Talk on the Gandhian Salt March April 7, 2006
By Hattie Nestel
Navigation Bar

  I began doing peacewalks in 1985 by going to Japan and walking to Hiroshima with the Buddhist order of Nipponzon Myohoji. In 1986 I went to India and in 1987 went to Nicaragua and also Cape Canaveral. I have continued walking, including an Auschwitz to Hiroshima walk in 1995 including walking thru the middle east and Iraq. I had also met Phil Berrigan and Wally Nelson in 1982 and had begun doing civil disobedience and had become a war tax resister./ In 1986 my 9 year old son and I moved from Brattleboro, Vt. to the Leverett Peace Pagoda where I lived and developed the gardens for the next 12 years. All during those years I continued with active civil disobedience, national and international walks as well as local campaigns which included opposing a history textbook for the 8th graders at the Amherst Jr.

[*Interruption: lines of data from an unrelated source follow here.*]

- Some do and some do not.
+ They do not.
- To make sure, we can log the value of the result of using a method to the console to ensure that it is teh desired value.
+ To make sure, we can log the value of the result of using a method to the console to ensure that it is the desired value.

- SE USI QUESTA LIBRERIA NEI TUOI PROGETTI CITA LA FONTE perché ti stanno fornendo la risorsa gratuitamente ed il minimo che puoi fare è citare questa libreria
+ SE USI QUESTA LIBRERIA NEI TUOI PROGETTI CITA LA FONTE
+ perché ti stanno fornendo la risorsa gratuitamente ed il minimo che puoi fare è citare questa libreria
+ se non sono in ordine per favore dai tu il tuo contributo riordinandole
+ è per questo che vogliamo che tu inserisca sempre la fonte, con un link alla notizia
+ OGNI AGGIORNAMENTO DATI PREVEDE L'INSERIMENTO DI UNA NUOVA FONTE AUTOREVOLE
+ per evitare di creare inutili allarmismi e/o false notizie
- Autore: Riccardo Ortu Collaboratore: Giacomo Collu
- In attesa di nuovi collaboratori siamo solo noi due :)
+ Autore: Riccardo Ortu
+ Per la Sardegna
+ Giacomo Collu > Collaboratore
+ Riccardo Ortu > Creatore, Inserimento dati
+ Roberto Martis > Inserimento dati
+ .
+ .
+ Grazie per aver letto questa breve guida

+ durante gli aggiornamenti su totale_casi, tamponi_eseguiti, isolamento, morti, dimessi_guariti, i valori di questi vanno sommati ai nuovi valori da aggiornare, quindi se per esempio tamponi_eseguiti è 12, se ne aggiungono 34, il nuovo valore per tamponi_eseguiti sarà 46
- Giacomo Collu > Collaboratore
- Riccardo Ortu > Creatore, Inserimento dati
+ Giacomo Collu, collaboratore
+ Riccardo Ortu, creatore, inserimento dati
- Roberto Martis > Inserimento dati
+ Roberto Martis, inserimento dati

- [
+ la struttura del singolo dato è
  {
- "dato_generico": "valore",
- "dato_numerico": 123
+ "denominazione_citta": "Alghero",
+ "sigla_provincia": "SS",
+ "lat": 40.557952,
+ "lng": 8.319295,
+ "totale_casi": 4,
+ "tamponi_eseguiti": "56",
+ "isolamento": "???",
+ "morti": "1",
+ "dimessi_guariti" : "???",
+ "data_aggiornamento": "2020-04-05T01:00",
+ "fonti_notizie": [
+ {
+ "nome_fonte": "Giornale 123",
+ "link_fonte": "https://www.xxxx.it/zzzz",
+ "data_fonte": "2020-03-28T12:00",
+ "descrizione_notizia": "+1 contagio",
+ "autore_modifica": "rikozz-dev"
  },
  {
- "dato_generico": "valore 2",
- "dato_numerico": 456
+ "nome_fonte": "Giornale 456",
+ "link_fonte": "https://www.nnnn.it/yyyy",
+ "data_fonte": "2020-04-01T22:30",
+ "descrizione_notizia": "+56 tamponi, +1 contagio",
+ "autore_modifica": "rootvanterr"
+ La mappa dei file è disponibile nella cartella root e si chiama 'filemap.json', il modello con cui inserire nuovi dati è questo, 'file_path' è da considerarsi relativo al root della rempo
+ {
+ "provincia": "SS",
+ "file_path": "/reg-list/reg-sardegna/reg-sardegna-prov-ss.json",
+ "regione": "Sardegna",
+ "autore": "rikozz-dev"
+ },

High School and working to elect the first two minorities, who were both women, to the Amherst school Board.

  There is an historical connection between the founder of Nipponzon Myohoji and Gandhi that began in 1933 when Fuji Guruji went to India to meet and then live at Gandhi’s Ashram. Gandhi loved the prayer, Na Mu Myo Ho Ren Ge Kyo and integrated it into his daily prayers which practice continues til this day at the Gandhi ashrams.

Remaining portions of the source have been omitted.